Like Hyde, Chambers intended to publish the notebooks but instead they passed to his wife Frances Wilton Chambers, who gave them to Sir Charles Harcourt Chambers, the nephew of Robert Chambers and puisne judge at the Bombay Supreme Court. When Charles Harcourt Chambers died in 1828, the notebooks returned to Frances Wilton Chambers who gave them to Sir William Russell, the Chief Justice of the Supreme Court of Judicature at Fort William in 1832. The notebooks remained in the Supreme Court's library until the creation of the High Court of Calcutta in 1862 when they were transferred to the High Court's Bar Library. In 1974, the notebooks were transferred to Victoria Memorial. In 1978, the notebooks, with the exception of volumes 1-3 (since they were too brittle) were microfilmed by the National Library of India. Two microfilm copies were made, one of which remains in poor condition at the National Library while the other is in the United States. It is from that second set that we made this archive.
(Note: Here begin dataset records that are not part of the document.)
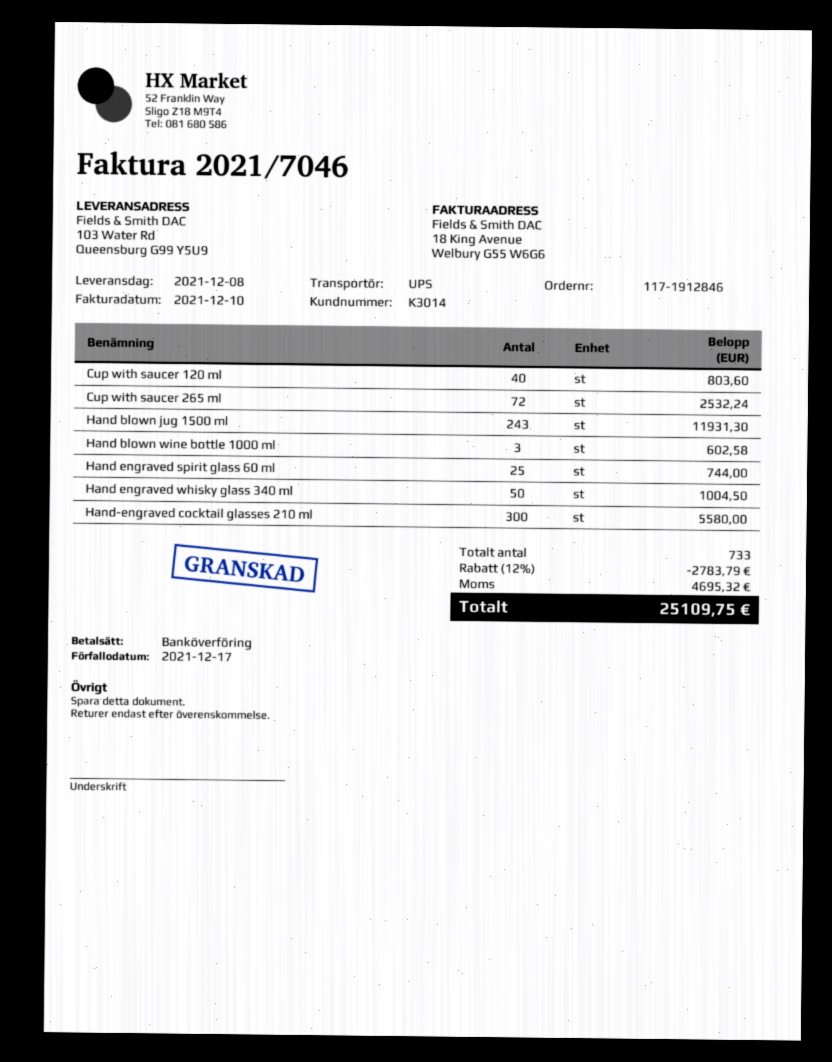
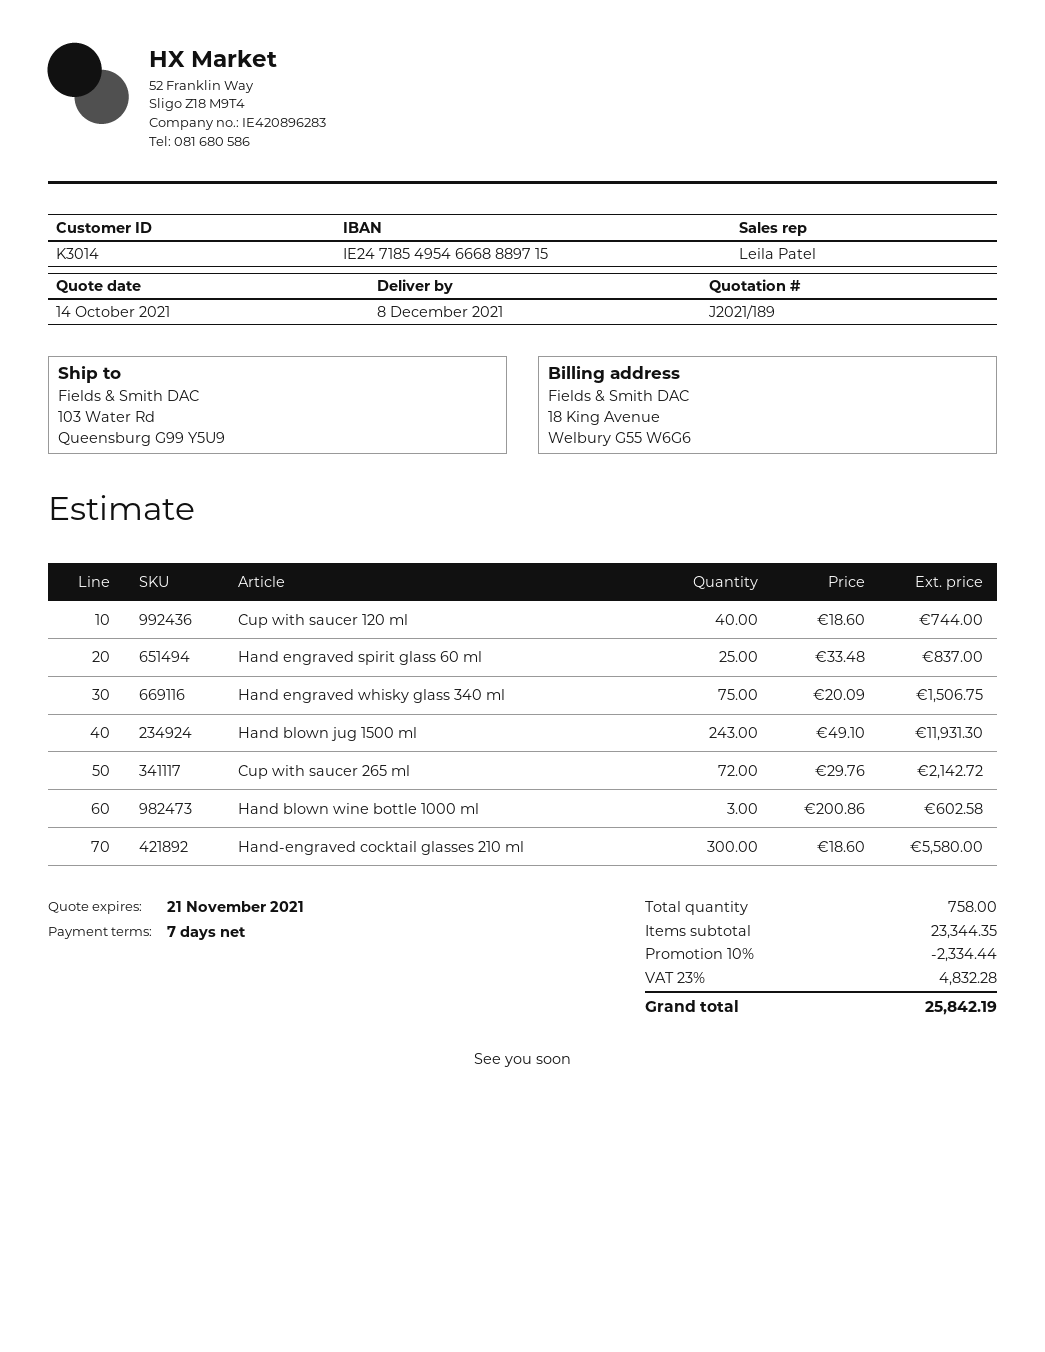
Cup with saucer 120 ml: 40 for 803.60 -> 40 for 744.00
Cup with saucer 265 ml: 72 for 2532.24 -> 72 for 2142.72
Hand engraved spirit glass 60 ml: 25 for 744.00 -> 25 for 837.00
Hand engraved whisky glass 340 ml: 50 for 1004.50 -> 75 for 1506.75
total quantity: 733 -> 758
discount: 12% = 2783.79 -> 10% = 2334.44
tax: 4695.32 -> 4832.28
total: 25109.75 -> 25842.19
Chambers' life is fully documented in a biography and a set of lectures on the English Law by Thomas Curley. See Sir Robert Chambers: Law, Literature, and Empire in the Age of Johnson, Thomas M. Curley, University of Wisconsin Press, 1998.A Course of Lectures on the English Law, 1767-1773, Sir Robert Chambers, ed. Thomas M. Curley, University of Wisconsin Press, 1986.